Artemísio, vulgo Miso, era morador da favela da Rocinha. Rapaz invocado, que brigava, fazia, acontecia, botava pra correr, matava a cobra e mostrava o pau, só para provar para quem quisesse ver e comprovar. Era moço de sangue quente, cabelo ruim e não usava pente. Não gostava de gente, não transava parente, aliás, nem sabia qual foi o ventre que o pariu. Quando estava de lua, se mandava para a rua, destrancando a porta do barraco com um pontapé. Se estava "p" da vida, tomava umas e outras para acabar de baratinar. Se chamavam a polícia, ele virava onça, queria até matar, a boca espumava de ódio, prometia retalhar com navalha.

 

Gostava de ouvir Bob Dylan, que ao se tornar cristão fez um disco de reggae, que Miso cantava do seu jeito. Dizia não ter religião, mas trazia fitinha do Senhor do Bonfim amarrada ao pulso e guia de candomblé no pescoço.

 

Certo dia, Miso conheceu uma gringa na praia, em São Conrado. A mulher, uma louraça, encheu-se de amores por aquele cara que a olhava tanto, (na verdade, namorando a sua bolsa). E Charlote, que conhecia um pouco de português, quis levar o negrinho para o primeiro mundo. Ele topou.

 

De orixás e pagodes já não queria ouvir falar. Passou a usar paletó, sapato de cromo alemão, queimou a teimosia, jogou fora seus tambores, esqueceu as feijoadas regadas à caipirinha na laje do Zé. Passou a ouvir sinfonias e em pouco tempo, falava fluentemente o francês.

 

Ao estudar a origem do nome do novo companheiro, a francesa descobriu que a palavra original é artemísia, planta muito difundida na medicina tradicional japonesa e chinesa. Também é chamada de flor-de-são-João. Depois disso, ela passou a chamá-lo de Flor. Ele gostava.

 

Certa tarde, ao descer do metrô, conversando ao celular, ouviu alguém lhe chamar pelo apelido. Voltou-se desconfiado.
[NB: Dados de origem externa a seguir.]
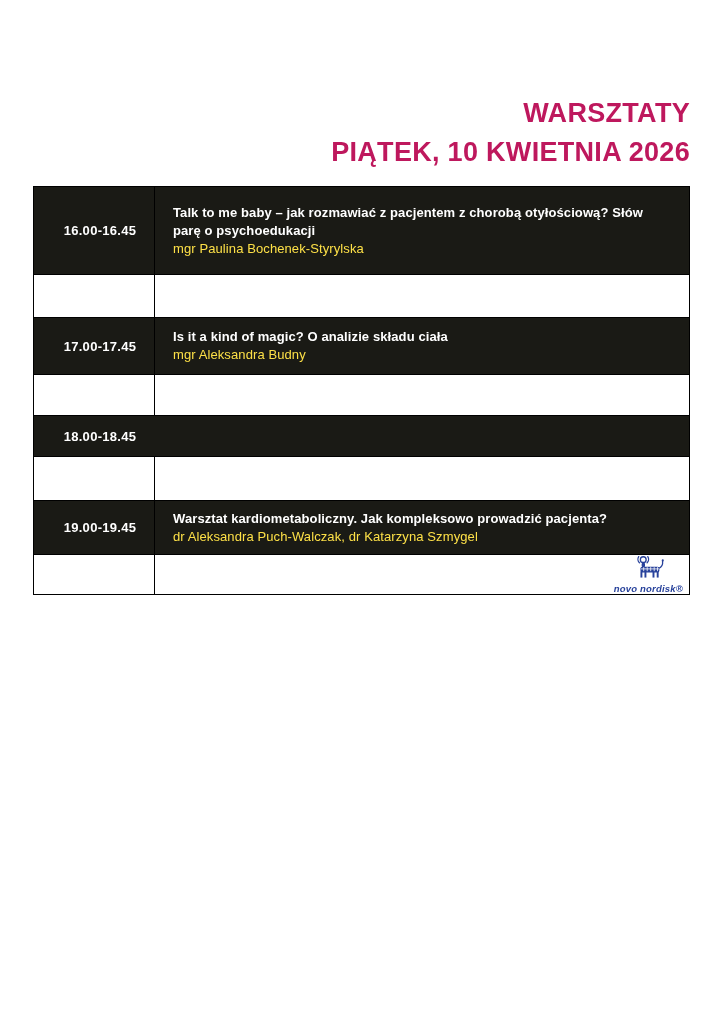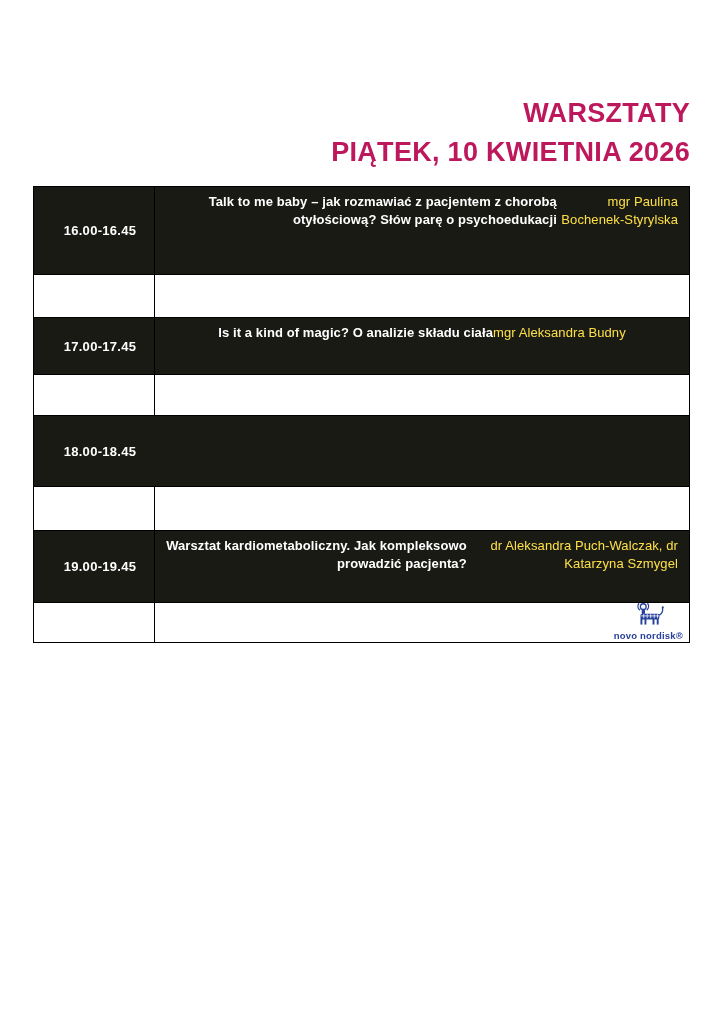--- a/index.html
+++ b/index.html
@@ -52,56 +52,57 @@
     align-items: center;
     justify-content: center;
     font-size: 13px;
     font-weight: 600;
     letter-spacing: 0.3px;
     margin-left: 12px;
   }
   .cell-content {
     flex: 1;
     border-left: 1.5px solid #000000;
-    padding: 6px 11px;
-    display: flex;
+    padding: 6px 18px;
+    display: flex;
+    flex-direction: column;
     justify-content: center;
-    text-align: right;
   }
   .session-title {
     font-size: 13px;
     font-weight: 700;
     line-height: 18px;
     letter-spacing: 0.1px;
   }
   .session-presenter {
     font-size: 13px;
     font-weight: 400;
     line-height: 18px;
     color: #fde047;
     letter-spacing: 0.1px;
   }
 
   .h87 { height: 87px; }
   .h43 { height: 43px; }
   .h57 { height: 57px; }
   .h41 { height: 41px; }
-  .h53 { height: 71px; }
+  .h53 { height: 41px; }
   .h44 { height: 44px; }
-  .h55 { height: 72px; }
+  .h55 { height: 54px; }
   .h40 { height: 40px; }
 
   
   .logo-cell {
     flex: 1;
     border-left: 1.5px solid #000000;
     display: flex;
-    align-items: flex-end;
+    align-items: center;
     justify-content: flex-end;
     padding: 2px 6px;
+    font-style: italic;
   }
   .logo-block {
     display: flex;
     flex-direction: column;
     align-items: center;
     line-height: 1;
   }
   .logo-text {
     font-size: 9.5px;
     font-weight: 600;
Quem diria! O bandido mais perigoso do morro fazendo turismo em Paris! Quase trabalhou para ele, mas um resquício de bom-senso lhe disse que era um caminho sem retorno.

 

Conversaram frivolidades. O bandido "mirava" Miso da cabeça aos pés. Logo foi perguntando: "roubô essa indumentária de bacana onde, meu?"

 

Foi difícil explicar que era o príncipe consorte de uma princesa Isabel, que lhe comprou a alforria. Hoje é empresário, o barraco verticalizou-se e suas escadas são computadorizadas.

 

O bandido insinuou-se para ser convidado para um jantar, mas Miso desconversou. Os compromissos são agendados e só teria vaga quando o sujeito já estivesse no Brasil. Despediram-se, por fim.

 

 Não foi bom aquele encontro. As origens, que já pareciam esquecidas, afloraram na mente. Ficou por longo tempo contemplando as águas do Sena. Arrependeu-se de contar sobre sua vida como se fosse um aproveitador. Afinal, aprendeu a amar aquela mulher que lhe ensinou a ser gente. Aprendeu com ela que o sentir não tem cor, que o ódio pode ser vermelho, mas a paz não é só branca. Ela pode ser negra também. Certas coisas, só os negros entendem. Integridade passou a ser tudo para aquele ser desprovido de valores. Mudou não só por fora... por dentro também.

 

Pensou nas crianças da favela. Queria abrir os braços protetores e envolvê-las. Algum, por sorte, pode ser jogador famoso de futebol, cantor de pagode, compositor de escola de samba, mas, a maioria mesmo, não teria bola, nem dentes, nem escola, nem palco. Quantos acabariam na vala com corpos perfurados de balas? Continuou a caminhada. Precisava esquecer nos braços da mulher amada. Chega de prender-se a um lugar, uma cidade, uma vida ruim que ficou no passado... chega de prender-se a si mesmo.

 

Mas, a dúvida  persiste: conseguirá desprender-se daquele passado que corre junto com o sangue de suas veias?